Forty-five years ago, on January 28, 1969, bubbles of black oil and gas began rising up out of the blue waters near Santa Barbara, Calif. On that morning, Union Oil’s new drilling rig Platform “A” had experienced a well blowout, and while spill responders were rushing to the scene of what would become a monumental oil spill and catalyzing moment in the environmental movement, the tools and technology available for dealing with this spill were quite different than today.

The groundwork was still being laid for the digital, scientific mapping and data management tools we now employ without second thought. In 1969, many of the advances in this developing field were coming out of U.S. intelligence and military efforts during the Cold War, including a top-secret satellite reconnaissance project known as CORONA. A decade later NOAA’s first oil spill modeling software, the On-Scene Spill Model (OSSM) [PDF], was being written on the fly during the IXTOC I well blowout in the Gulf of Mexico in 1979. Geographic Information Systems (GIS) software didn’t begin to take root in university settings until the mid-1980s.

To show just how far this technology has come in the past 45 years, we’ve mapped the Santa Barbara oil spill in Southwest ERMA, NOAA’s online environmental response mapping tool for coastal California. In this GIS tool, you can see:

  • The very approximate extent of the oiling.
  • The location and photos of the drilling platform and affected resources (e.g., Santa Barbara Harbor).
  • The areas where seabirds historically congregate. Seabirds, particularly gulls and grebes, were especially hard hit by this oil spill, with nearly 3,700 birds confirmed dead and many more likely unaccounted for.

Even though the well would be capped after 11 days, a series of undersea faults opened up as a result of the blowout, continuing to release oil and gas until December 1969. As much as 4.2 million gallons of crude oil eventually gushed from both the well and the resulting faults. Oil from Platform “A” was found as far north as Pismo Beach and as far south as Mexico.

Nowadays, we can map the precise location of a wide variety of data using a tool like ERMA, including photos from aerial surveys of oil slicks along the flight path in which they were collected. The closest responders could come to this in 1969 was this list of aerial photos of oil and a printed chart with handwritten notes on the location of drilling platforms in Santa Barbara Channel.

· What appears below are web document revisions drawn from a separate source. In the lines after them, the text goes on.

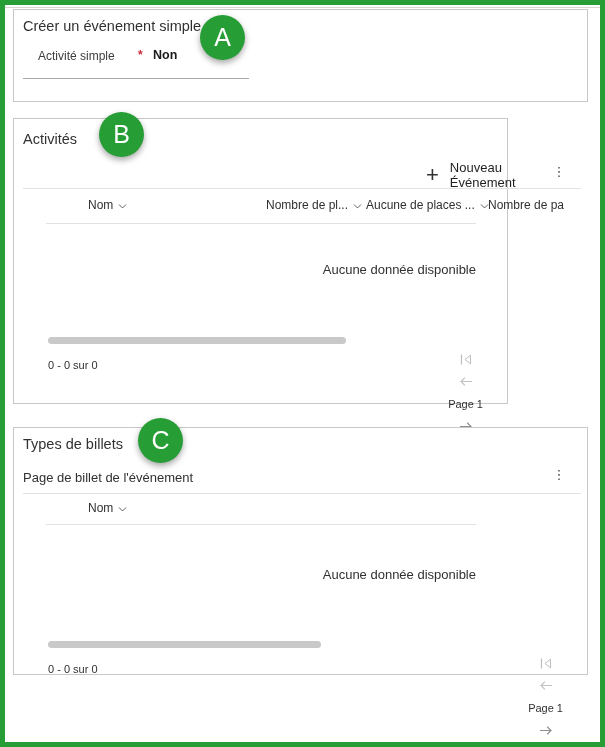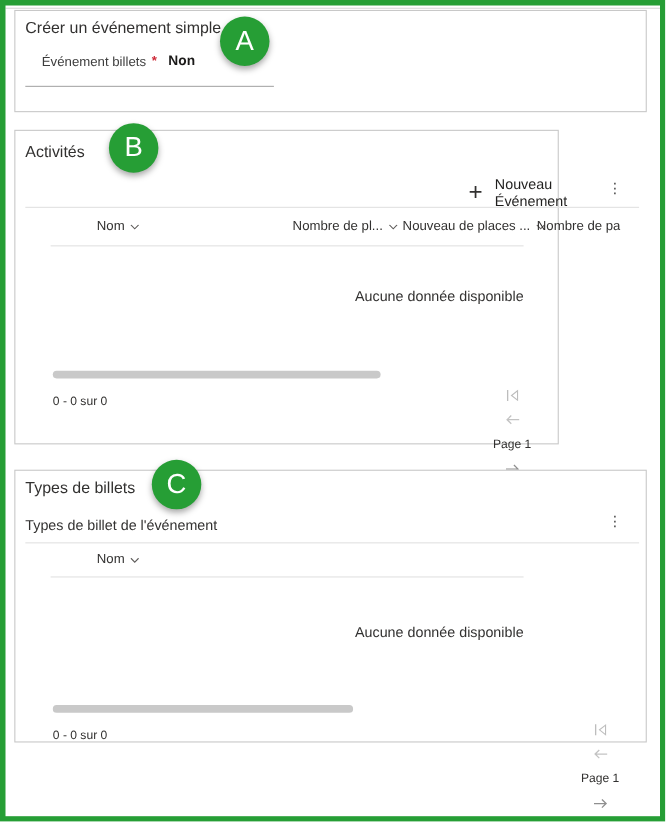--- a/index.html
+++ b/index.html
@@ -128,21 +128,21 @@
 </style>
 </head>
 <body>
 
 <div id="frame">
 
   <div class="topline"></div>
 
   <section class="card card-a">
     <h2 class="section-title" style="margin:0;font-weight:400;">Créer un événement simple</h2>
-    <div class="field-label">Événement billets</div>
+    <div class="field-label">Activité simple</div>
     <div class="req-mark">*</div>
     <div class="field-value">Non</div>
     <div class="underline"></div>
   </section>
 
   <section class="card card-b">
     <h2 class="section-title" style="margin:0;font-weight:400;">Activités</h2>
 
 
     <div class="new-btn">
@@ -160,21 +160,21 @@
         <path d="M1 0.5 L4.5 4 L8 0.5" fill="none" stroke="#605e5c" stroke-width="1"></path>
       </svg>
     </div>
     <div class="col col-2">
       <span>Nombre de pl...</span>
       <svg class="sort-chevron" width="9" height="5" viewBox="0 0 9 5">
         <path d="M1 0.5 L4.5 4 L8 0.5" fill="none" stroke="#605e5c" stroke-width="1"></path>
       </svg>
     </div>
     <div class="col col-3">
-      <span>Nouveau de places ...</span>
+      <span>Aucune de places ...</span>
       <svg class="sort-chevron" width="9" height="5" viewBox="0 0 9 5">
         <path d="M1 0.5 L4.5 4 L8 0.5" fill="none" stroke="#605e5c" stroke-width="1"></path>
       </svg>
     </div>
     <div class="col col-4">
       <span>Nombre de par</span>
     </div>
 
     <div class="div-row"></div>
 
@@ -195,21 +195,21 @@
       <span class="page-label">Page 1</span>
       <svg class="pg-icon" width="14" height="11" viewBox="0 0 14 11">
         <path d="M1 5.5 H12 M8.2 1.8 L12 5.5 L8.2 9.2" stroke="#8f8f8f" stroke-width="1.2" fill="none"></path>
       </svg>
     </div>
   </section>
 
   <section class="card card-c">
     <h2 class="section-title" style="margin:0;font-weight:400;">Types de billets</h2>
 
-    <div class="subgrid-title">Types de billet de l'événement</div>
+    <div class="subgrid-title">Page de billet de l'événement</div>
 
     <div class="more-btn">⋮</div>
 
     <div class="div-top"></div>
 
     <div class="col col-1">
       <span>Nom</span>
       <svg class="sort-chevron" width="9" height="5" viewBox="0 0 9 5">
         <path d="M1 0.5 L4.5 4 L8 0.5" fill="none" stroke="#605e5c" stroke-width="1"></path>
       </svg>

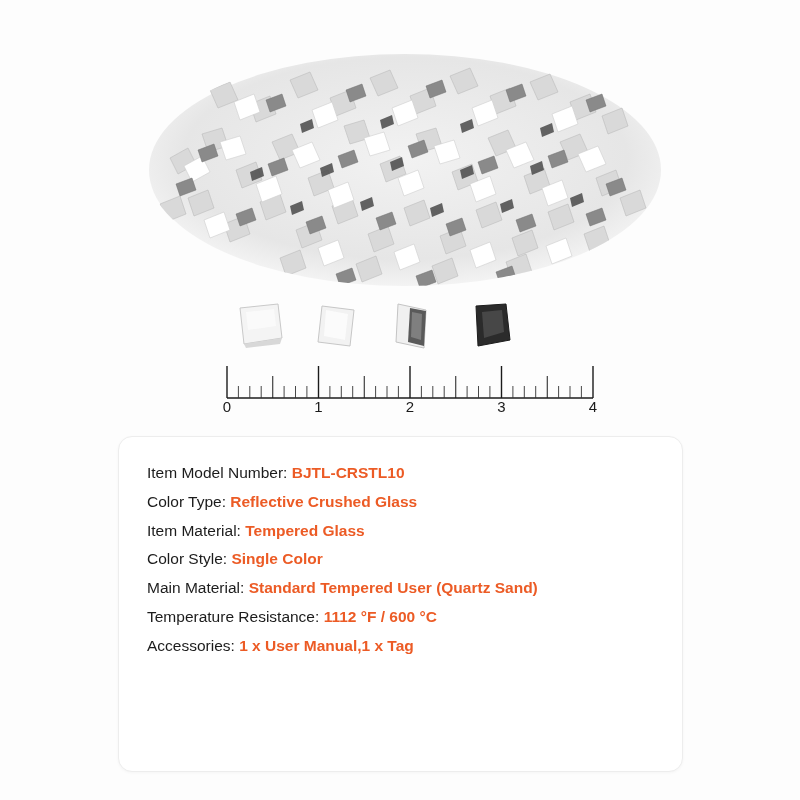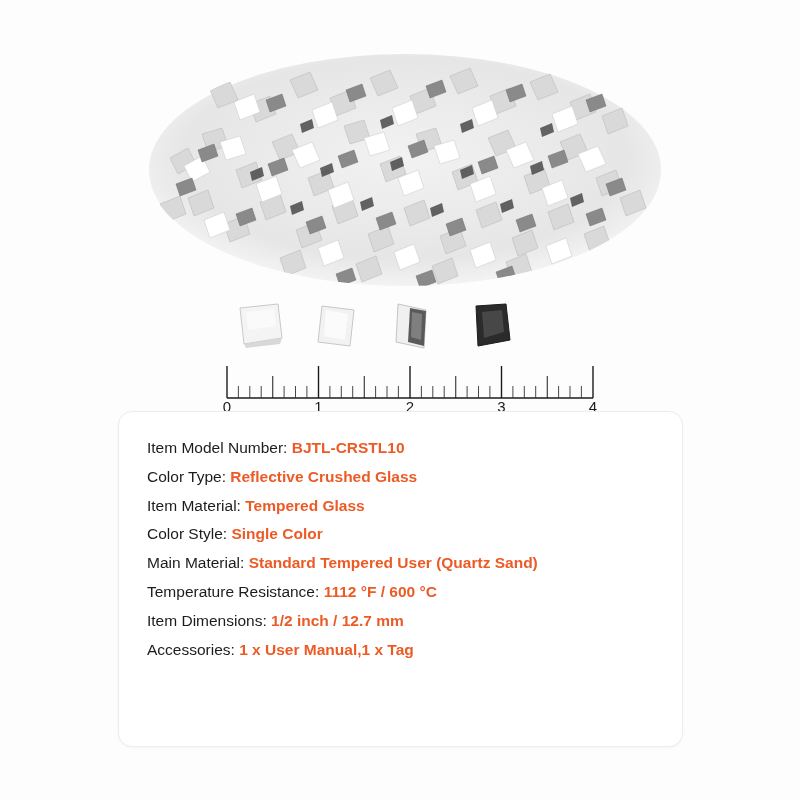--- a/index.html
+++ b/index.html
@@ -71,21 +71,21 @@
   .ruler-labels span.half {
     font-size: 12px;
     color: #2b2b2b;
     margin-top: 46px;
   }
 
   
   .spec-card {
     position: absolute;
     left: 118px;
-    top: 411px;
+    top: 436px;
     width: 565px;
     height: 336px;
     background: #ffffff;
     border: 1px solid #ededed;
     border-radius: 14px;
     box-shadow: 0 1px 3px rgba(0,0,0,0.035);
     box-sizing: border-box;
     padding: 22px 0 0 28px;
   }
   .spec-row {
@@ -336,22 +336,18 @@
     </div>
     <div class="spec-row">
       <span class="spec-label">Main Material:</span>
       <span class="spec-value">Standard Tempered User (Quartz Sand)</span>
     </div>
     <div class="spec-row">
       <span class="spec-label">Temperature Resistance:</span>
       <span class="spec-value">1112 °F / 600 °C</span>
     </div>
     <div class="spec-row">
-      <span class="spec-label">Item Dimensions:</span>
-      <span class="spec-value">1/2 inch / 12.7 mm</span>
-    </div>
-    <div class="spec-row">
       <span class="spec-label">Accessories:</span>
       <span class="spec-value">1 x User Manual,1 x Tag</span>
     </div>
   </div>
 
 </div>
 
 </body></html>

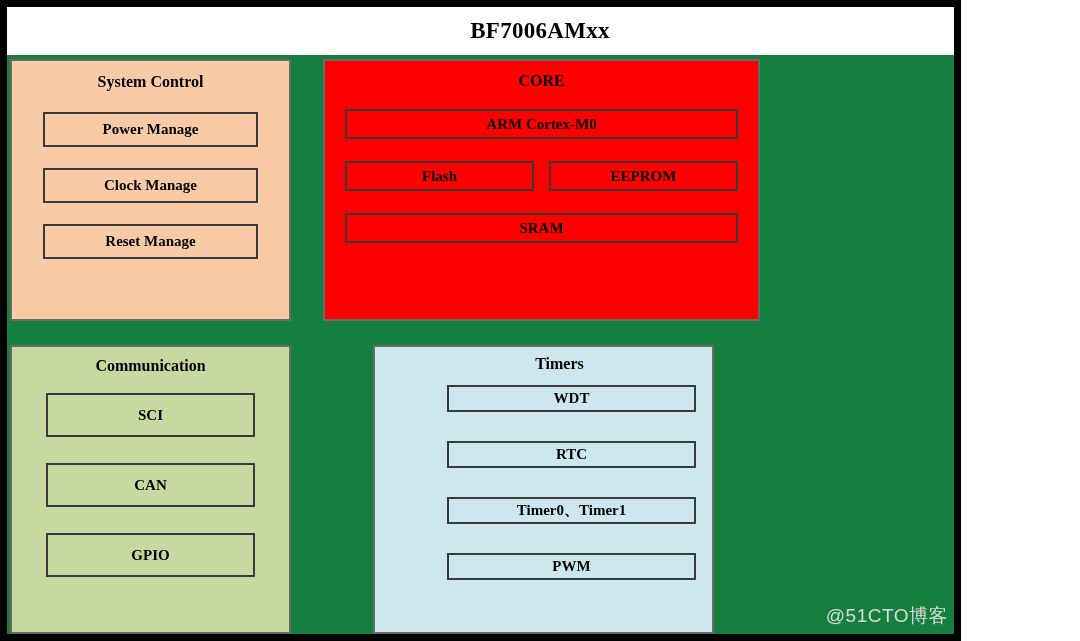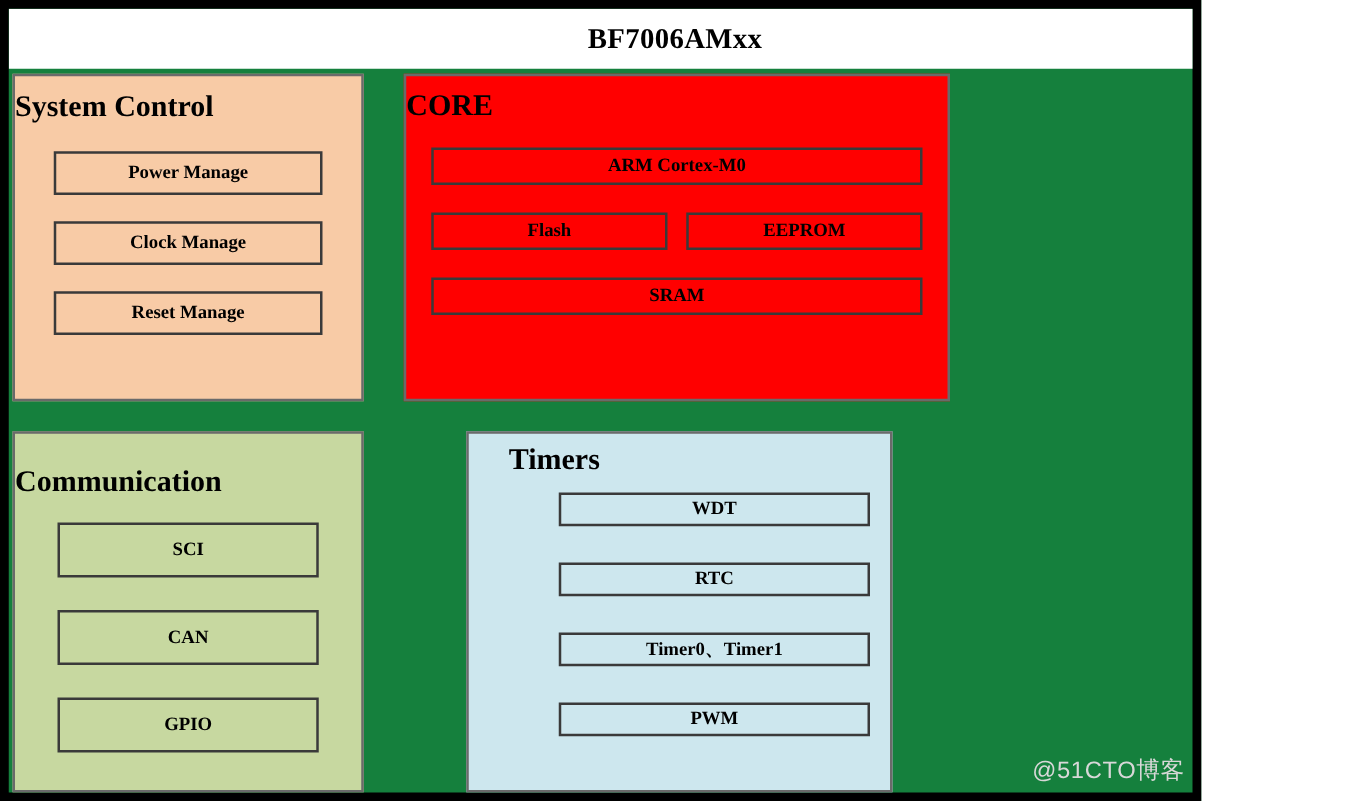--- a/index.html
+++ b/index.html
@@ -43,23 +43,24 @@
   
   .block {
     position: absolute;
     box-sizing: border-box;
     border: 2px solid #6a6a6a;
     display: flex;
     flex-direction: column;
     align-items: center;
   }
   .block-title {
-    font-size: 24px;
+    font-size: 16px;
     font-weight: bold;
     color: #000000;
+    text-align: center;
     width: 100%;
   }
   .items {
     width: 100%;
     display: flex;
     flex-direction: column;
     align-items: center;
     box-sizing: border-box;
   }
   .item {
@@ -121,21 +122,21 @@
   #analog-system .item { width: 100%; height: 28px; margin-bottom: 13px; }
 
   
   #communication {
     left: 3px;
     top: 338px;
     width: 281px;
     height: 289px;
     background: #c7d8a0;
   }
-  #communication .block-title { margin-top: 26px; }
+  #communication .block-title { margin-top: 10px; }
   #communication .items { padding: 0 34px; margin-top: 18px; }
   #communication .item { width: 100%; height: 44px; margin-bottom: 26px; }
 
   
   #timers {
     left: 366px;
     top: 338px;
     width: 341px;
     height: 289px;
     background: #cde7ee;

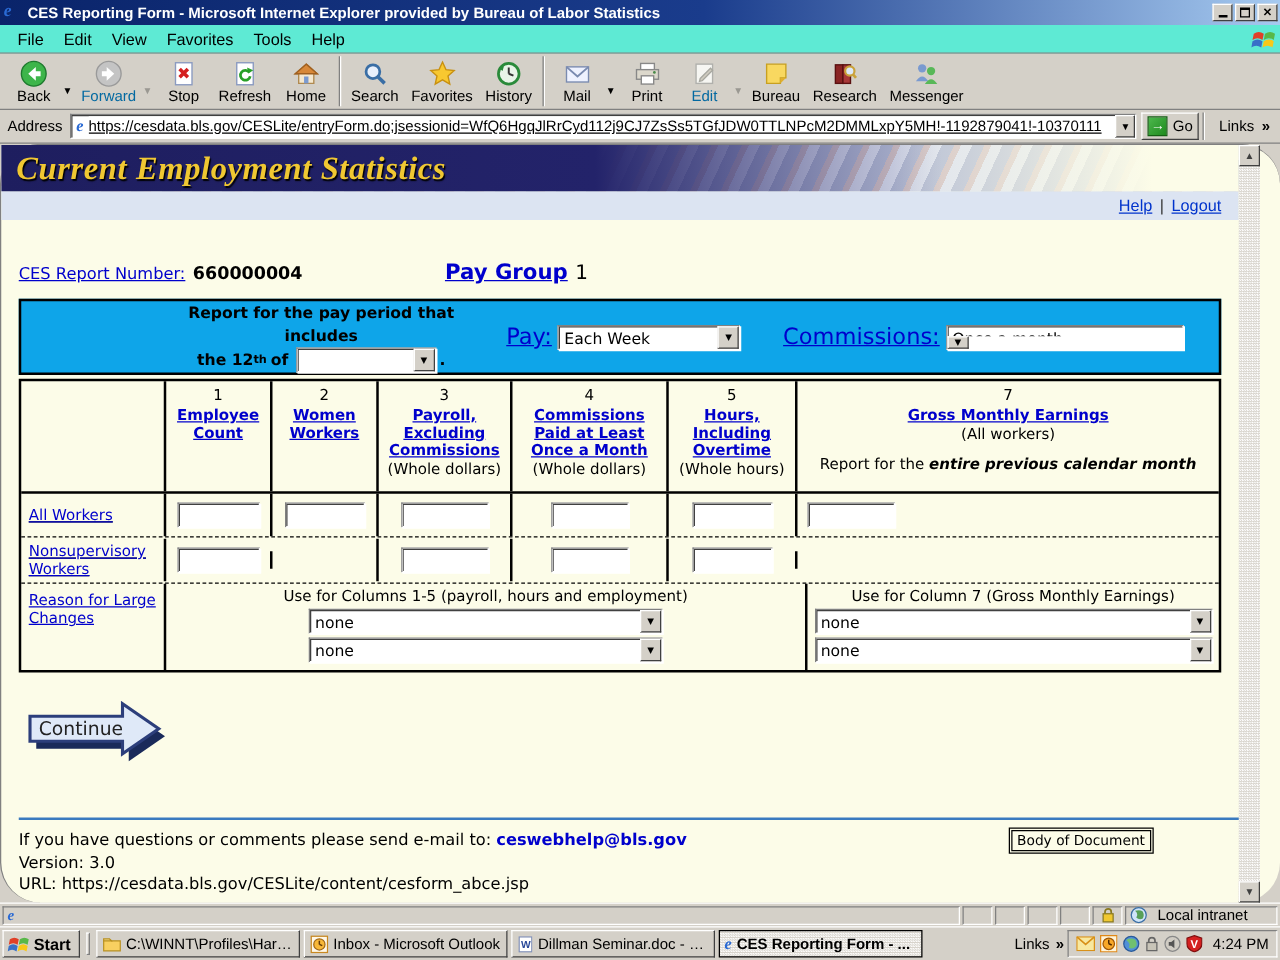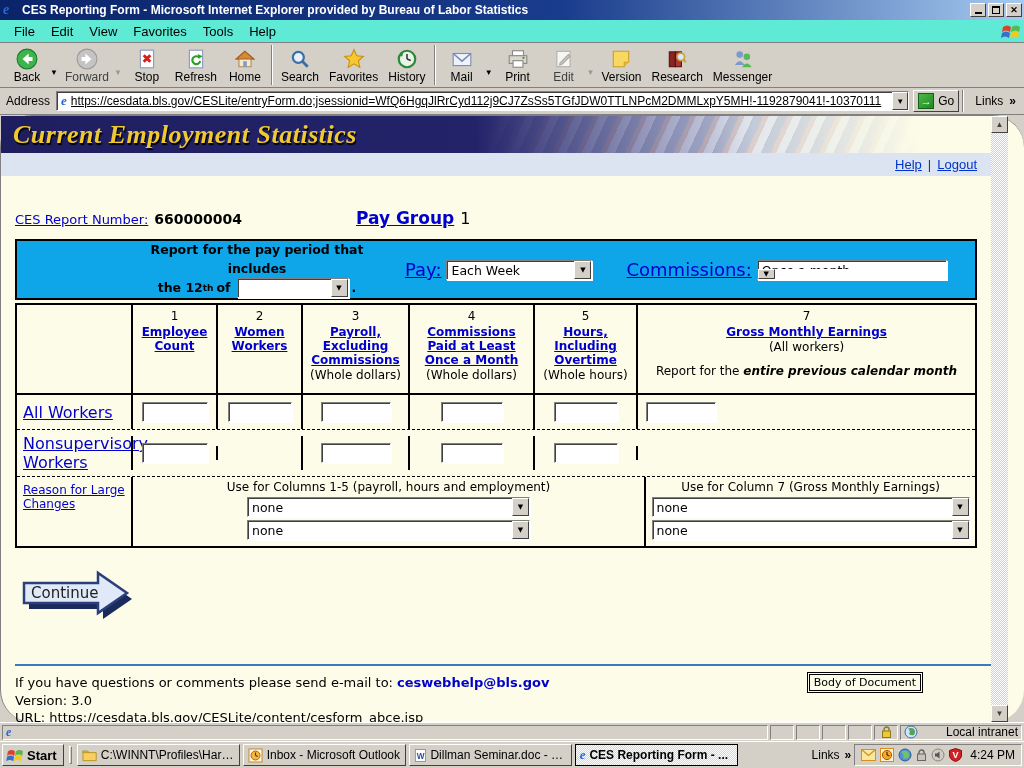--- a/index.html
+++ b/index.html
@@ -22,21 +22,21 @@
   .e-glyph { font-family:"Liberation Serif",serif; font-style:italic; font-weight:bold; color:#2a6ad4; }
 
   
   .menubar { height:23px; background:#5eead4; border-bottom:1px solid #808080; display:flex; align-items:center; padding-left:6px; }
   .menubar .m-item { font-size:13px; color:#000; padding:2px 8px; }
   .menubar .m-flag { margin-left:auto; width:26px; height:19px; display:flex; align-items:center; justify-content:center; }
 
   
   .toolbar { height:45px; background:#d4d0c8; border-bottom:1px solid #808080; display:flex; align-items:center; padding:0 4px; }
   .tool { display:flex; flex-direction:column; align-items:center; justify-content:center; min-width:46px; height:41px; padding:1px 5px; font-size:12px; color:#000; }
-  .tool.disabled { color:#404040; }
+  .tool.disabled { color:#0369a1; }
   .tool .t-label { line-height:12px; margin-top:1px; white-space:nowrap; }
   .dd-arrow { font-size:8px; color:#000; margin:14px 2px 0 0; }
   .dd-arrow.dim { color:#9a9892; }
   .tool svg { display:block; }
 
   
   .addressbar { height:27px; background:#d4d0c8; border-bottom:1px solid #808080; display:flex; align-items:center; padding:0 4px; }
   .addr-label { font-size:12px; margin:0 6px 0 2px; }
   .addr-box { flex:1; height:20px; background:#fff; display:flex; align-items:center; border:1px solid; border-color:#808080 #fff #fff #808080; box-shadow:inset 1px 1px 0 #404040; }
   .addr-box .a-ico { font-size:13px; margin:0 4px; }
@@ -94,21 +94,21 @@
   .t-row { display:grid; grid-template-columns:114px 85px 85px 107px 125px 103px auto; }
   .t-row > div { border-left:2px solid #000; }
   .t-row > div:first-child { border-left:none; }
   .t-head { border-bottom:2px solid #000; }
   .t-head .hc { padding:4px 2px 6px; text-align:center; font-size:12px; min-height:88px; }
   .t-head .hc a { font-weight:bold; }
   .t-head .num { margin-bottom:2px; }
   .t-head .note { margin-top:1px; }
   .hc .extra { margin-top:10px; font-size:12px; }
   .t-data { border-bottom:1px dashed #000; align-items:center; }
-  .t-data .lcell { padding:4px 4px 4px 6px; font-size:16px;text-decoration:underline; }
+  .t-data .lcell { padding:4px 4px 4px 6px; font-size:12px;text-decoration:underline; }
   .t-data .icell { display:flex; justify-content:center; padding:7px 0; }
   .t-data .icell.left { justify-content:flex-start; padding-left:8px; }
   .cell-input { height:20px; border:1px solid #808080; border-bottom-color:#fff; border-right-color:#fff; box-shadow:inset 1px 1px 0 #404040, 1px 1px 0 #fff; background:#fff; font-family:"DejaVu Sans",sans-serif; font-size:12px; padding:0 2px; }
   .t-reason { display:grid; grid-template-columns:114px 513px auto; }
   .t-reason > div { border-left:2px solid #000; }
   .t-reason > div:first-child { border-left:none; }
   .t-reason .lcell { padding:6px 4px 4px 6px; font-size:12px; }
   .rz { padding:3px 0 6px; text-align:center; }
   .rz .rz-title { font-size:12px; margin-bottom:2px; }
   .rz .fsel { margin:3px auto 0; text-align:left; }
@@ -122,21 +122,21 @@
   .blue-rule { border-top:2px solid #3a7abf; width:978px; }
   .f-lines { margin-top:8px; font-size:13px; line-height:1.35; }
   .f-email { color:#0000cc; font-weight:bold; text-decoration:none; margin-left:4px; }
   .body-doc { position:absolute; top:10px; right:56px; border:1px solid #000; outline:1px solid #000; outline-offset:1px; background:#fcfce8; font-size:11px; padding:1px 4px; font-family:"DejaVu Sans",sans-serif; }
 
   
   .statusbar { height:19px; background:#d4d0c8; border-top:1px solid #fff; display:flex; align-items:center; padding:1px 2px; gap:2px; }
   .sb-panel { height:15px; display:flex; align-items:center; font-size:12px; padding:0 3px; }
   .sb-main { flex:1; }
   .sb-sm { width:24px; }
-  .sb-zone { width:122px; gap:20px;justify-content:space-between; }
+  .sb-zone { width:122px; gap:8px; }
 
   
   .taskbar { height:27px; background:#d4d0c8; border-top:1px solid #fff; display:flex; align-items:center; padding:2px 2px; gap:3px; }
   .start-btn { display:flex; align-items:center; gap:3px; height:22px; padding:0 6px 0 3px; font-size:13px; font-weight:bold; }
   .task-btn { display:flex; align-items:center; gap:4px; height:22px; width:163px; padding:0 4px; font-size:12px; white-space:nowrap; overflow:hidden; }
   .task-btn .tk-label { overflow:hidden; text-overflow:ellipsis; }
   .task-btn.active { border-color:#404040 #ffffff #ffffff #404040; background:repeating-conic-gradient(#ffffff 0% 25%, #d8d4cc 0% 50%) 0 0/2px 2px; font-weight:bold; }
   .tb-links { display:flex; align-items:center; font-size:12px; margin-left:8px; gap:5px; }
   .grip { width:3px; height:18px; border:1px solid; border-color:#fff #808080 #808080 #fff; margin:0 2px; }
   .tray { display:flex; align-items:center; gap:4px; height:22px; padding:0 6px; border:1px solid; border-color:#808080 #fff #fff #808080; }
@@ -264,21 +264,21 @@
           <path d="M6.5 13.5 L14 6 L15.5 7.5 L8 15 L6 15.5 Z" fill="#d0ccc0" stroke="#a8a8a0"></path>
         </svg>
       <span class="t-label">Edit</span>
     </span>
     <span class="dd-arrow dim">▼</span>
     <span class="tool">
       <svg width="22" height="22" viewBox="0 0 20 20">
           <path d="M3 3 L17 3 L17 13 L13 13 L13 17 L3 17 Z" fill="#f8d860" stroke="#c8a020"></path>
           <path d="M13 13 L17 13 L13 17 Z" fill="#e0b030"></path>
         </svg>
-      <span class="t-label">Version</span>
+      <span class="t-label">Bureau</span>
     </span>
     <span class="tool">
       <svg width="22" height="22" viewBox="0 0 20 20">
           <rect x="3" y="3.5" width="5.5" height="13.5" fill="#8a2424" stroke="#5a1010"></rect>
           <rect x="8.5" y="3.5" width="5.5" height="13.5" fill="#a83838" stroke="#5a1010"></rect>
           <circle cx="13.5" cy="8" r="3.4" fill="#dce8f8" stroke="#caa23a" stroke-width="1.6"></circle>
           <line x1="15.8" y1="10.4" x2="18" y2="13" stroke="#caa23a" stroke-width="2"></line>
         </svg>
       <span class="t-label">Research</span>
     </span>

A list of historical overflight photos of the California coast and accompanying map of the oil platforms in the area of the Platform "A" well blowout in early 1969.

A list of historical overflight photos of the California coast and accompanying map of the oil platforms in the area of the Platform “A” well blowout in early 1969. (Courtesy of the University of California Santa Barbara Map and Image Library) Click to view larger.

Yet, this oil spill was notable for its technology use in one surprising way. It was the first time a CIA spy plane had ever been used for non-defense related aerial photography. While classified information at the time, the CIA and the U.S. Geological Survey were actually partnering to use a Cold War spy plane to take aerial photos of the Santa Barbara spill (they used a U-2 plane because they could get the images more quickly than from the passing CORONA spy satellite). But that information wasn’t declassified until the 1990s.

While one of the largest environmental disasters in U.S. waters, the legacy of the Santa Barbara oil spill is lasting and impressive and includes the creation of the National Environmental Policy Act, U.S. Environmental Protection Agency, and National Marine Sanctuaries system (which soon encompassed California’s nearby Channel Islands, which were affected by the Santa Barbara spill).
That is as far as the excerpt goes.